** Opening Records for processing block **

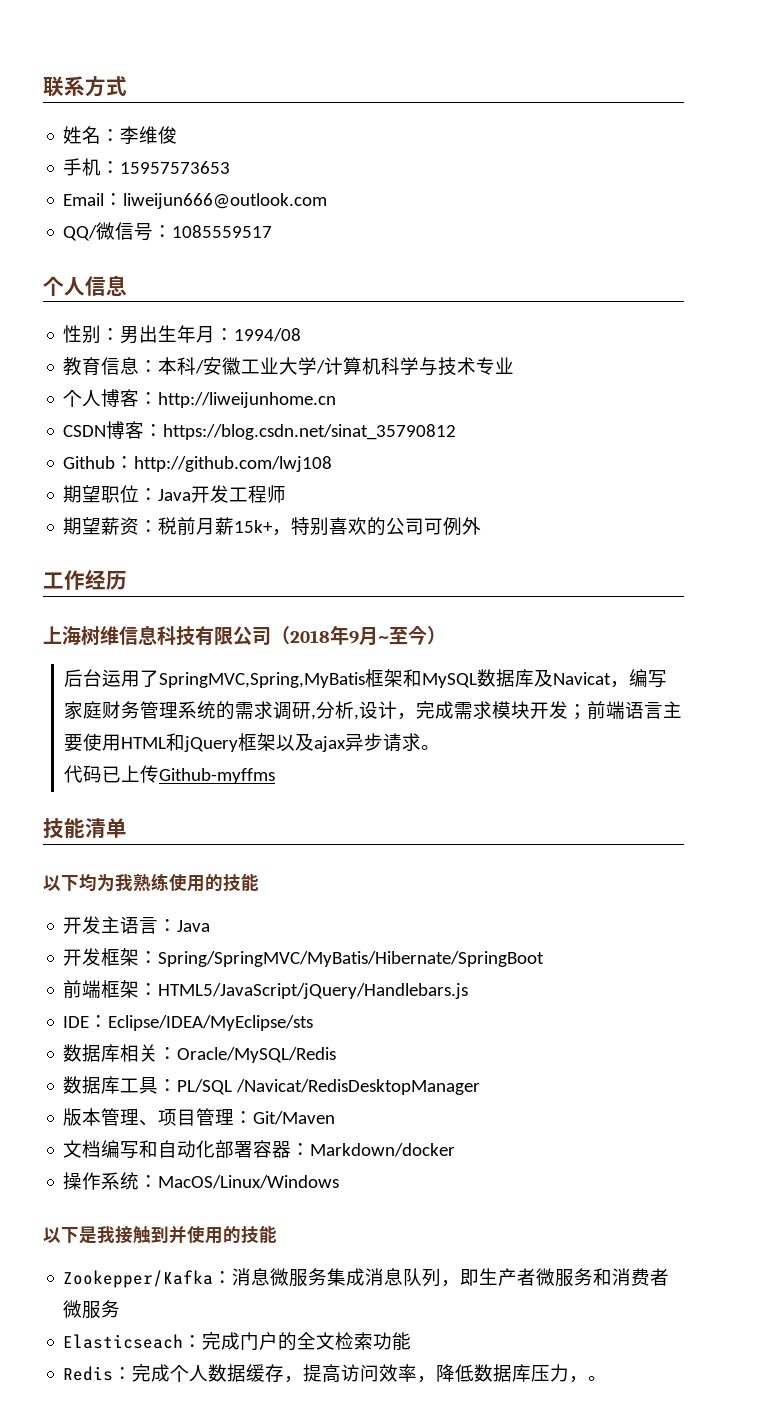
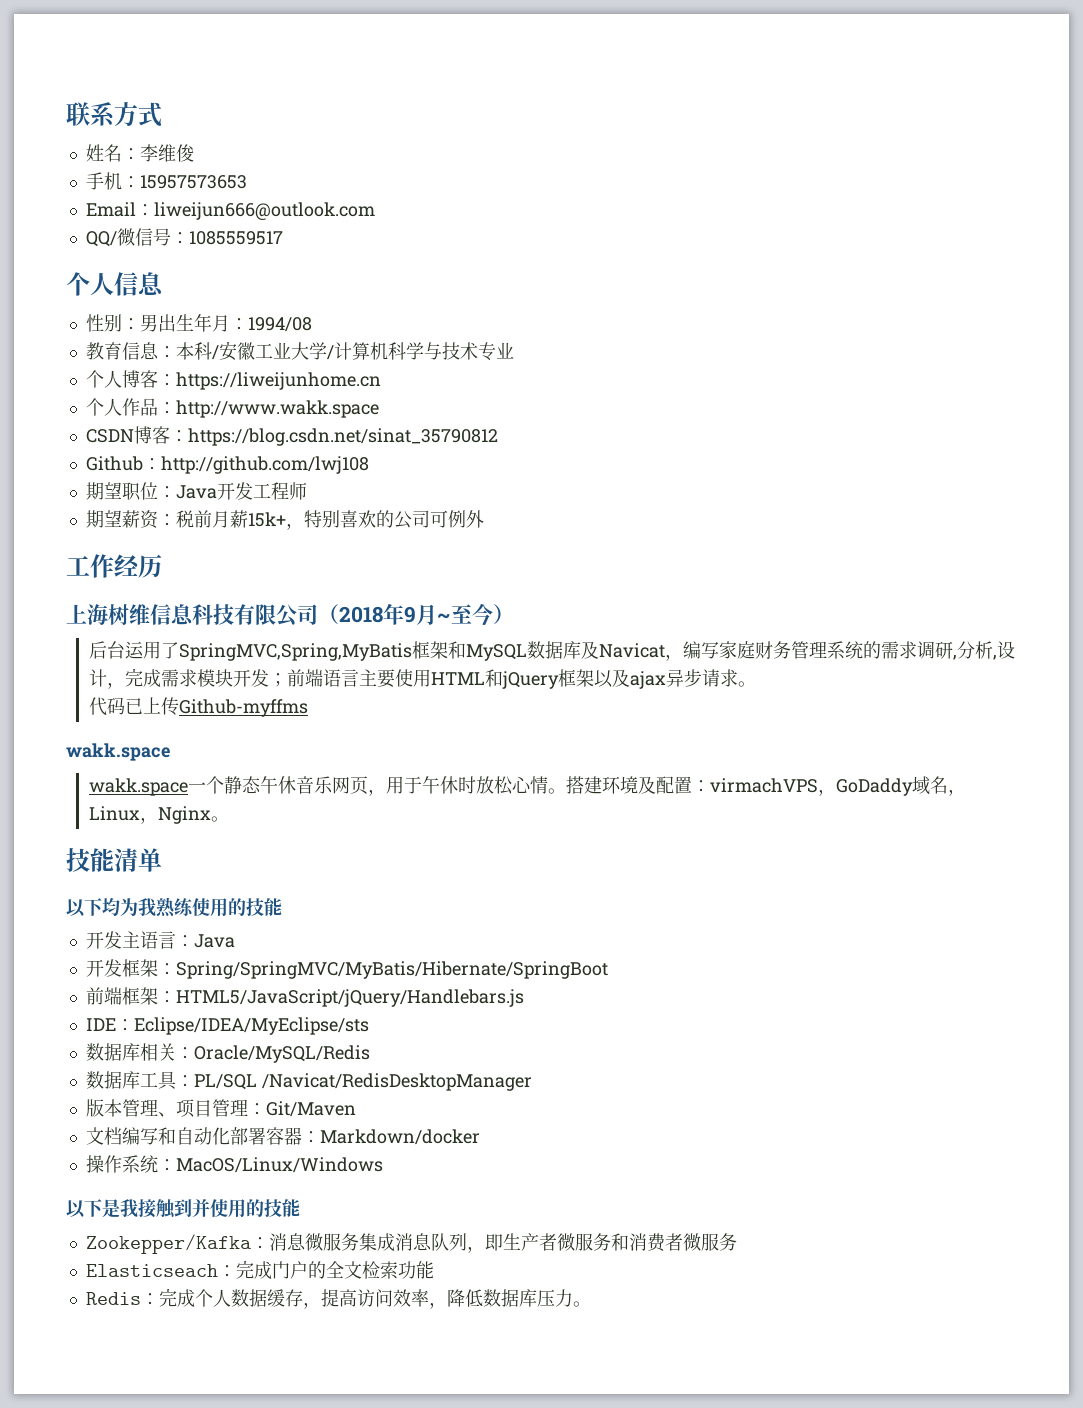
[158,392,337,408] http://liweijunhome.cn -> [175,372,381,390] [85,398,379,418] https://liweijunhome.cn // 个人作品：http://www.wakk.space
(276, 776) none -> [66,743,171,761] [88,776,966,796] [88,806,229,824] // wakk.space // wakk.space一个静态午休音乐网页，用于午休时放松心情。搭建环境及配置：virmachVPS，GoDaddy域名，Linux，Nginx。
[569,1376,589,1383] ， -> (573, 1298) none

** Closing Records for processing block **
** Opening Records for processing block **

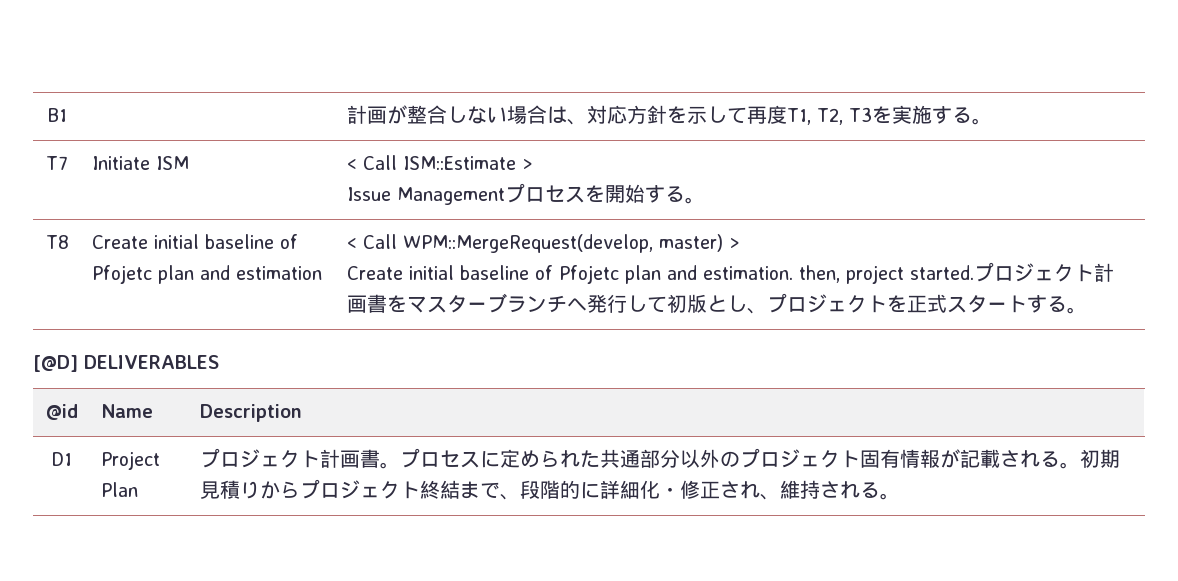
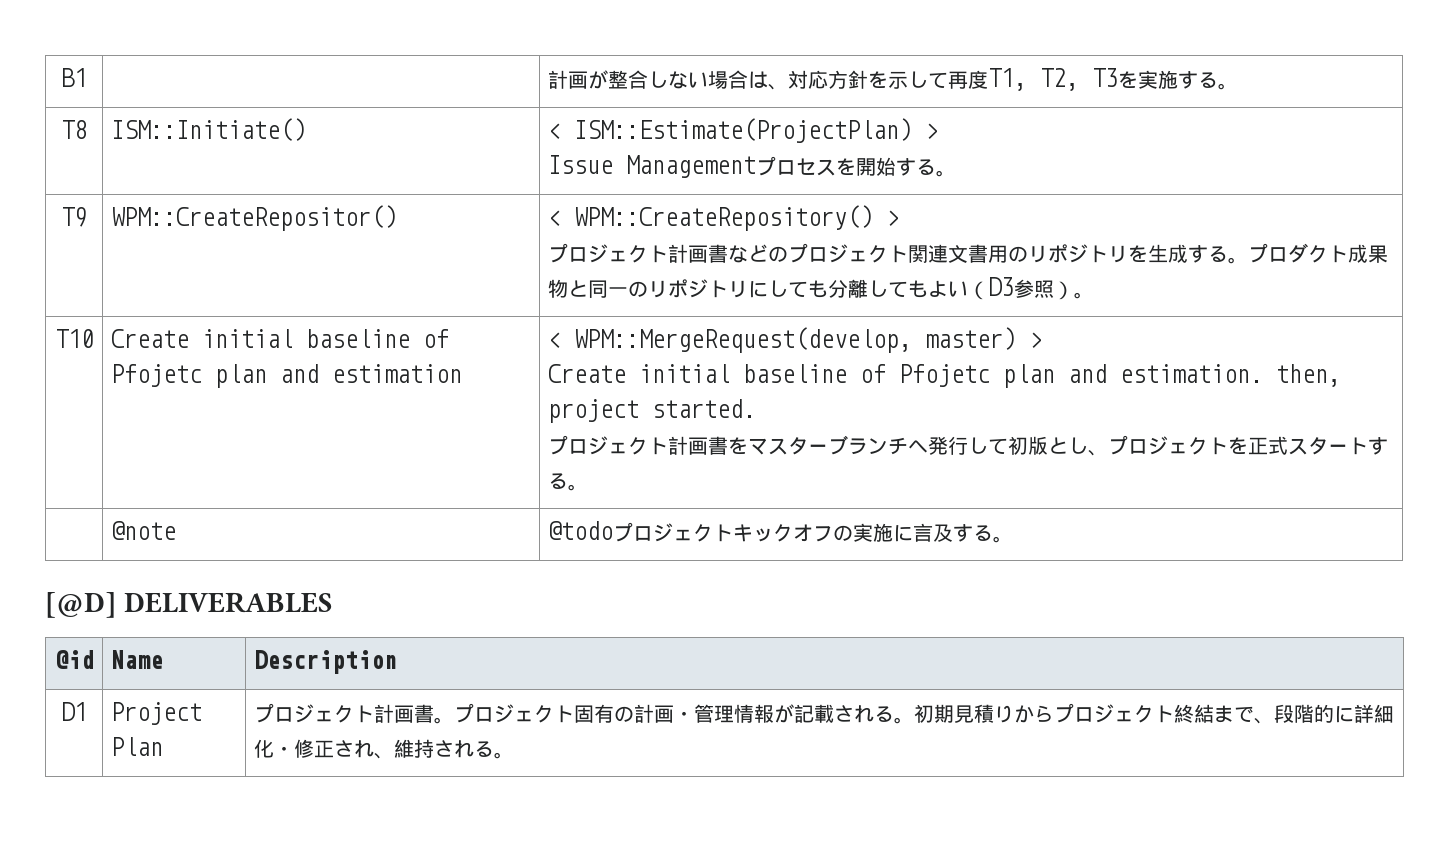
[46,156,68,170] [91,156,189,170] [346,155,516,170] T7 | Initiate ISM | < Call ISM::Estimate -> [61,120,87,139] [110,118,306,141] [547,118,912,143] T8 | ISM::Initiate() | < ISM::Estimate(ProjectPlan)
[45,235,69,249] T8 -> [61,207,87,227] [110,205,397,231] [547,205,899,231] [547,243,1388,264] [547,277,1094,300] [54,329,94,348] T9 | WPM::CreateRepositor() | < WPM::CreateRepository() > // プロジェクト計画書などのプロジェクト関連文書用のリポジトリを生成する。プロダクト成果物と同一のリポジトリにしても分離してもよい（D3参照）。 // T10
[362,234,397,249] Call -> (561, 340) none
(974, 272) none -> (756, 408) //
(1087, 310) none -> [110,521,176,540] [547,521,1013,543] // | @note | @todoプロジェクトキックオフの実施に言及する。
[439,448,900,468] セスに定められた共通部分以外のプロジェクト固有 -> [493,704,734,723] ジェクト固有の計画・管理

** Closing Records for processing block **
** Opening Records for processing block **

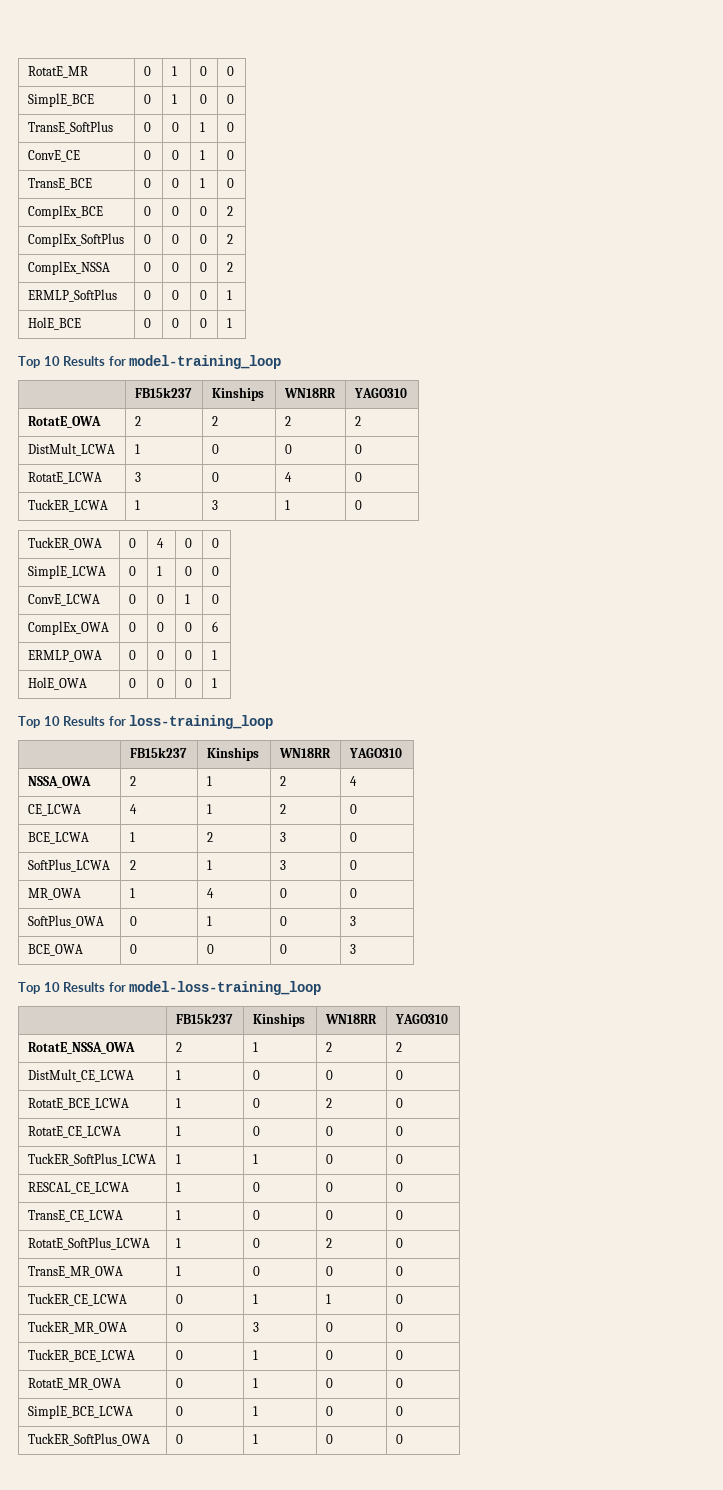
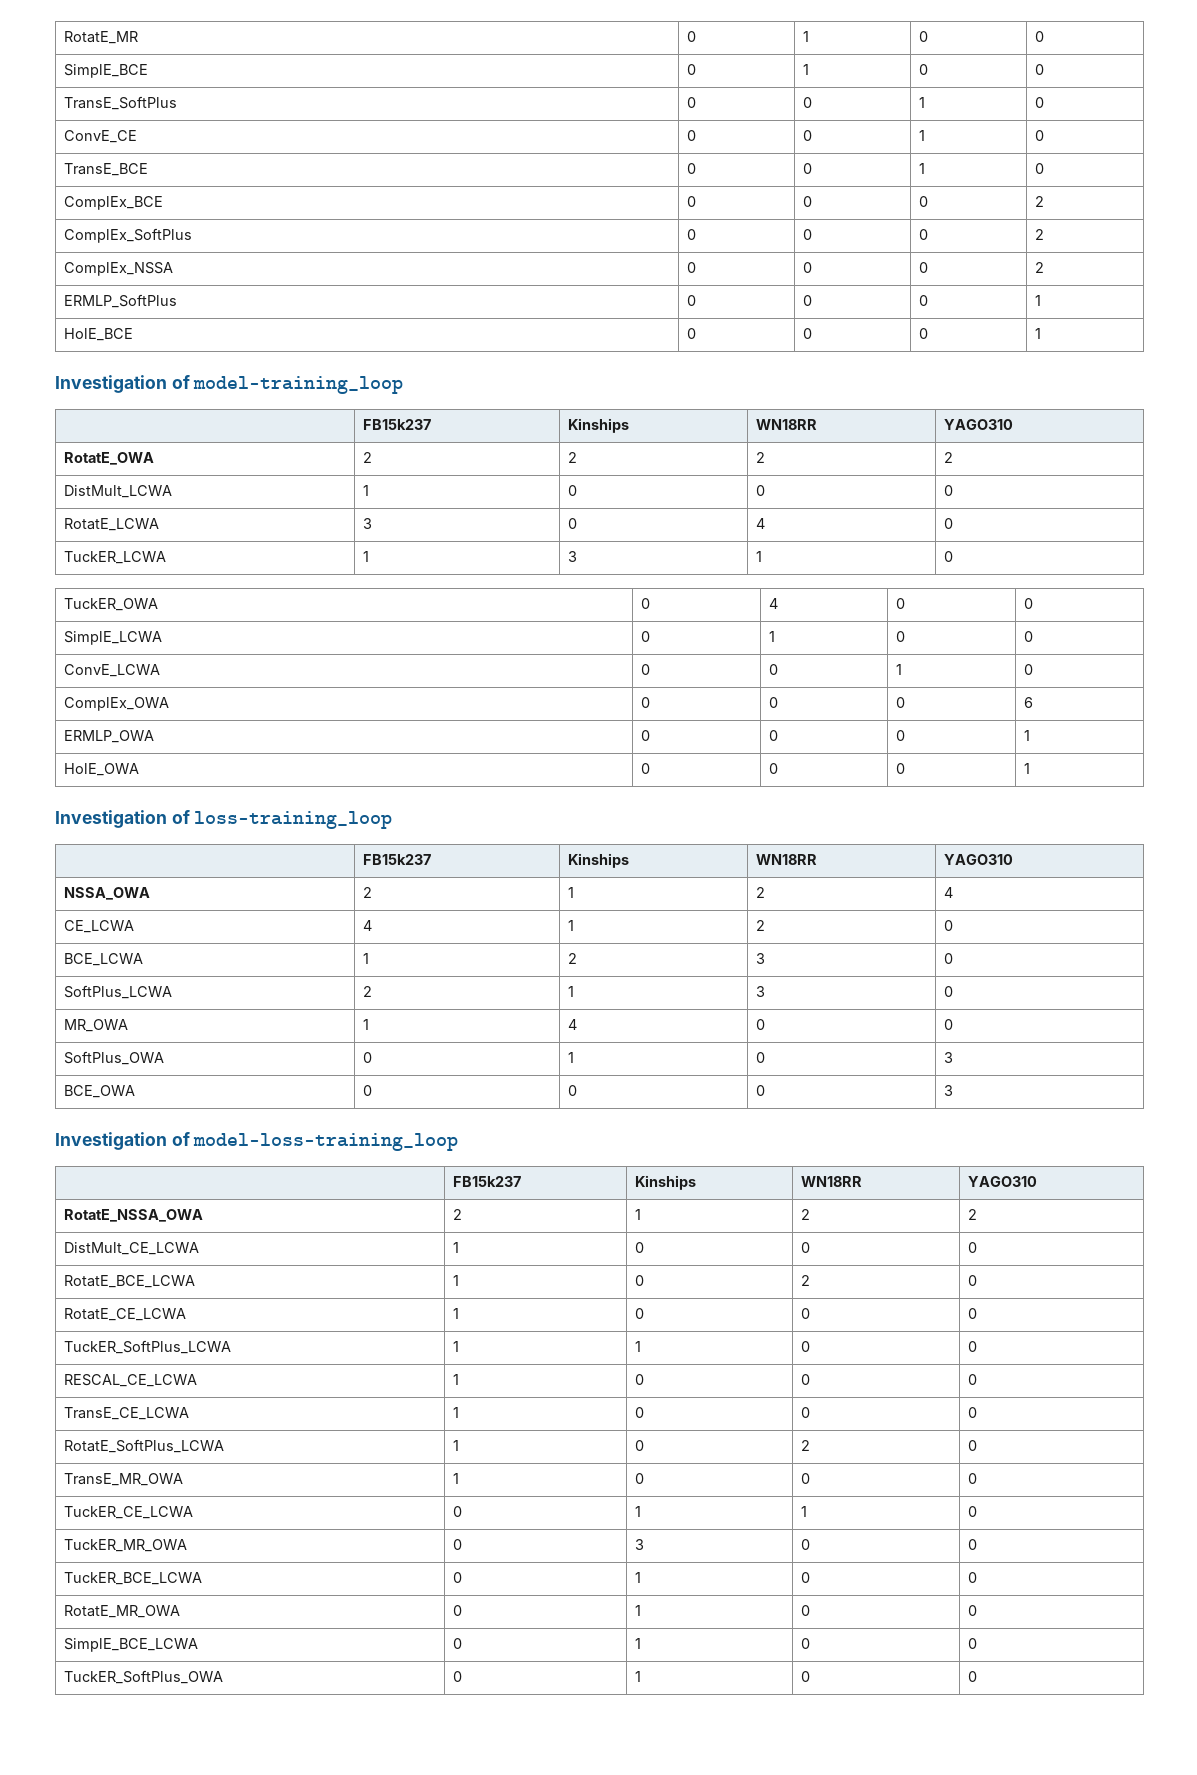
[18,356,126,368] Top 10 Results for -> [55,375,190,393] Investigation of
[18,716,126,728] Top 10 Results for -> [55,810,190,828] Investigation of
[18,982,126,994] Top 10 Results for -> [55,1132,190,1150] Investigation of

** Closing Records for processing block **

Work to be completed: Working from the material above, retype exactly the lines from the one with "(974, 272) none -> (756, 408) //" through the one with "[439,448,900,468] セスに定められた共通部分以外のプロジェクト固有 ->", both included, and only those lines.

Output of the exercise:
(974, 272) none -> (756, 408) //
(1087, 310) none -> [110,521,176,540] [547,521,1013,543] // | @note | @todoプロジェクトキックオフの実施に言及する。
[439,448,900,468] セスに定められた共通部分以外のプロジェクト固有 -> [493,704,734,723] ジェクト固有の計画・管理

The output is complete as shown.